Ornette Coleman (1930-2015) stammte aus Fort Worth, Texas. Als Jugendlicher begann er, Saxophon zu spielen, wechselte vom Alt zum Tenor, das er in Rhythm & Blues-Combos spielte. 1950 strandete er in Los Angeles, doch er kehrte zurück nach Fort Worth. 1954 ging er erneut nach Los Angeles, arbeitete als Liftboy und entwarf nebenher seine neue Musik, die jedoch keiner hören wollte. Anfang 1958 bekam er von Lester Koenig, dem Boss von Contemporary Records, die Gelegenheit, ein Album aufzunehmen. Vermittelt hatte der Bassist Red Mitchell, der Coleman in den Sessions beim Bassisten Don Payne hörte.

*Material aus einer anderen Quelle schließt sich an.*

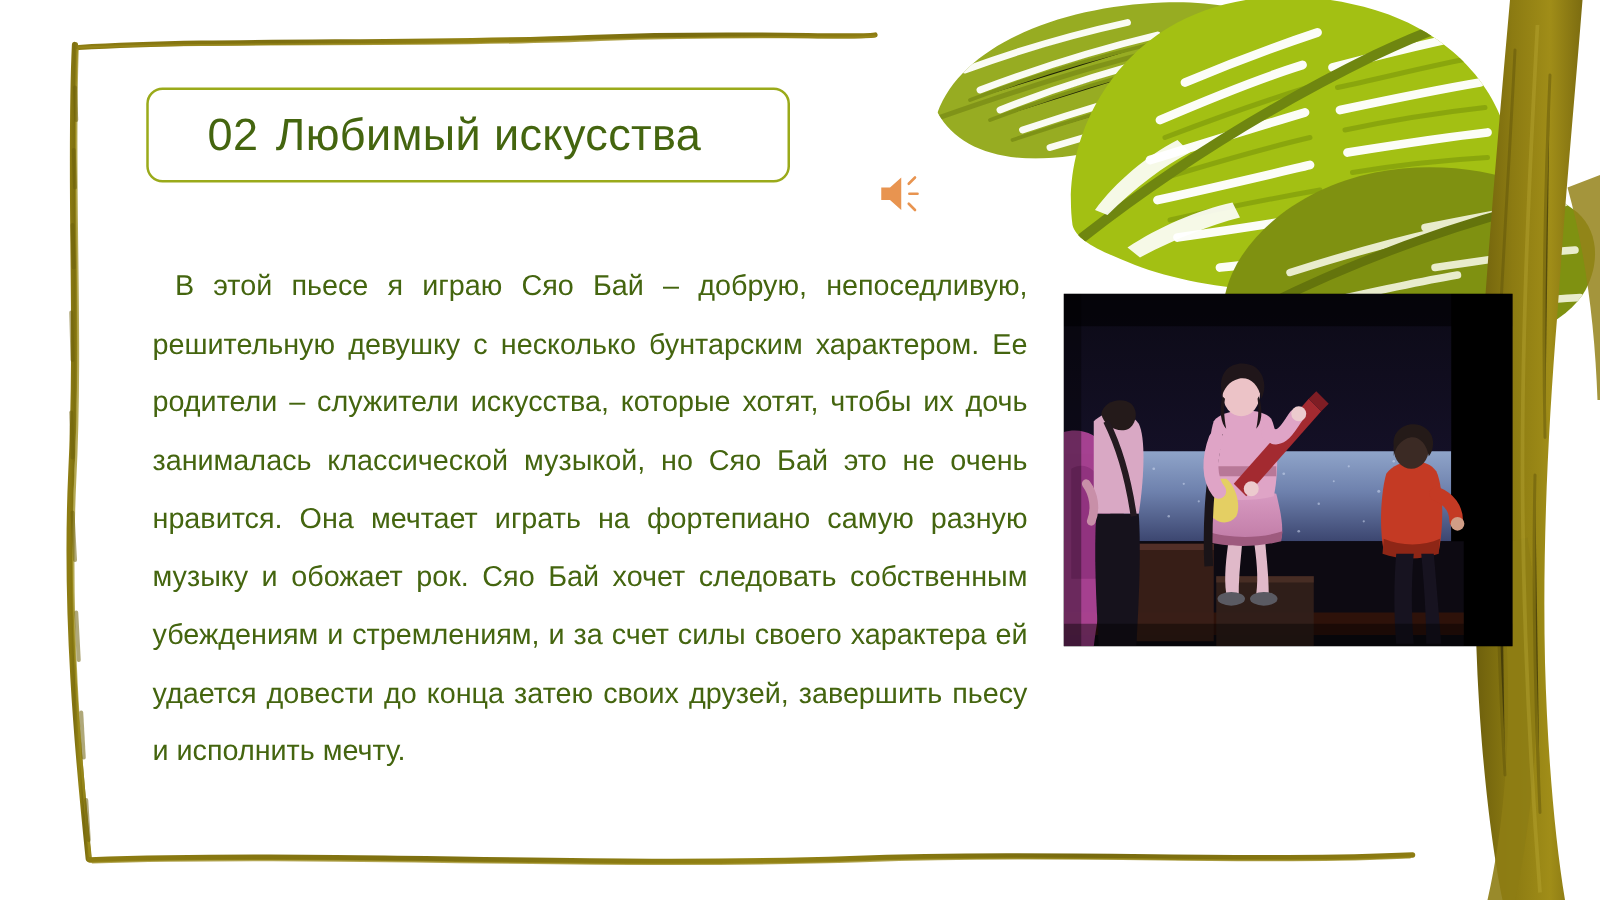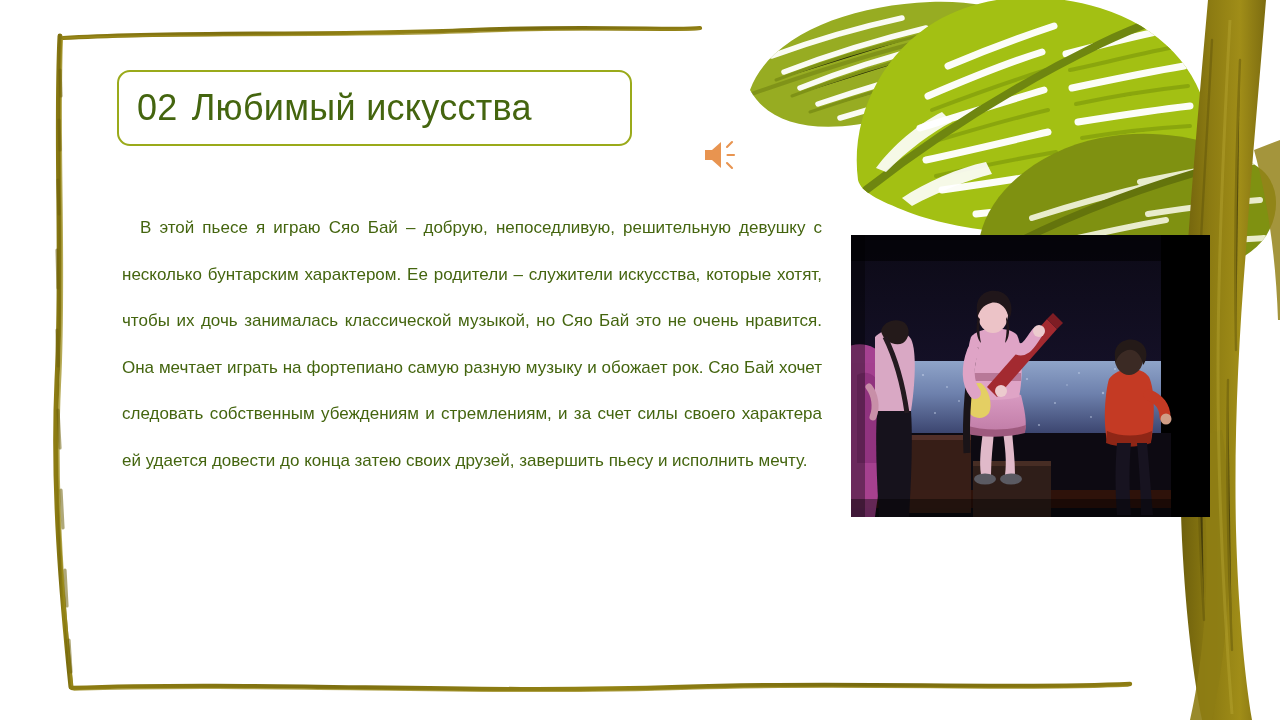"02" .title-num { margin-left: none -> 29px }
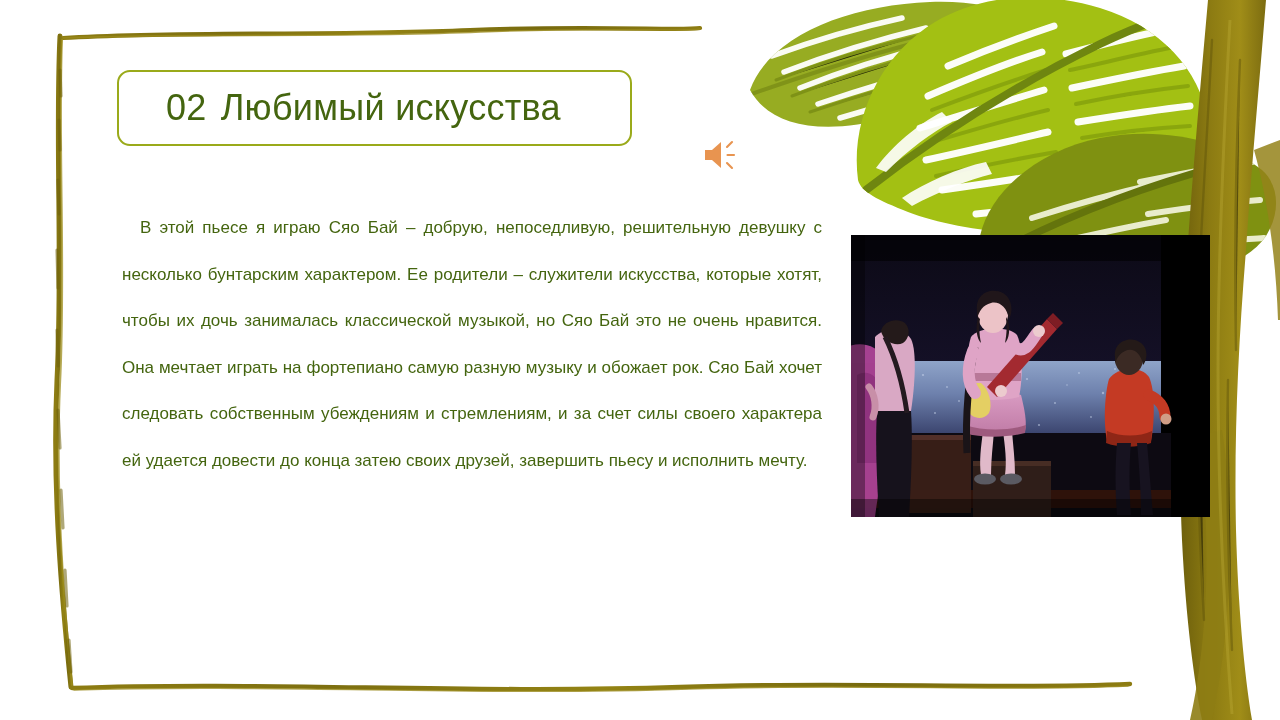"В этой пьесе я играю" .body-text { font-size: 17px -> 23px }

Dieser spielt auf dem ersten Album, Mitchell selbst ist auf ein paar Stücken des zweiten zu hören. Die ersten beiden Alben sind noch vergleichsweise konventionell aber überzeugen noch heute mit ihrer Frische. Der nächste grosse Schritt war der Wechsel zu Atlantic, für das zwei weitere Alben in Kalifornien entstanden, bevor Ornette Coleman und sein Quartett – Don Cherry (t), Charlie Haden (b), Billy Higgins (d) – nach New York gingen. Doch die Atlantic-Alben werden vielleicht später erklingen.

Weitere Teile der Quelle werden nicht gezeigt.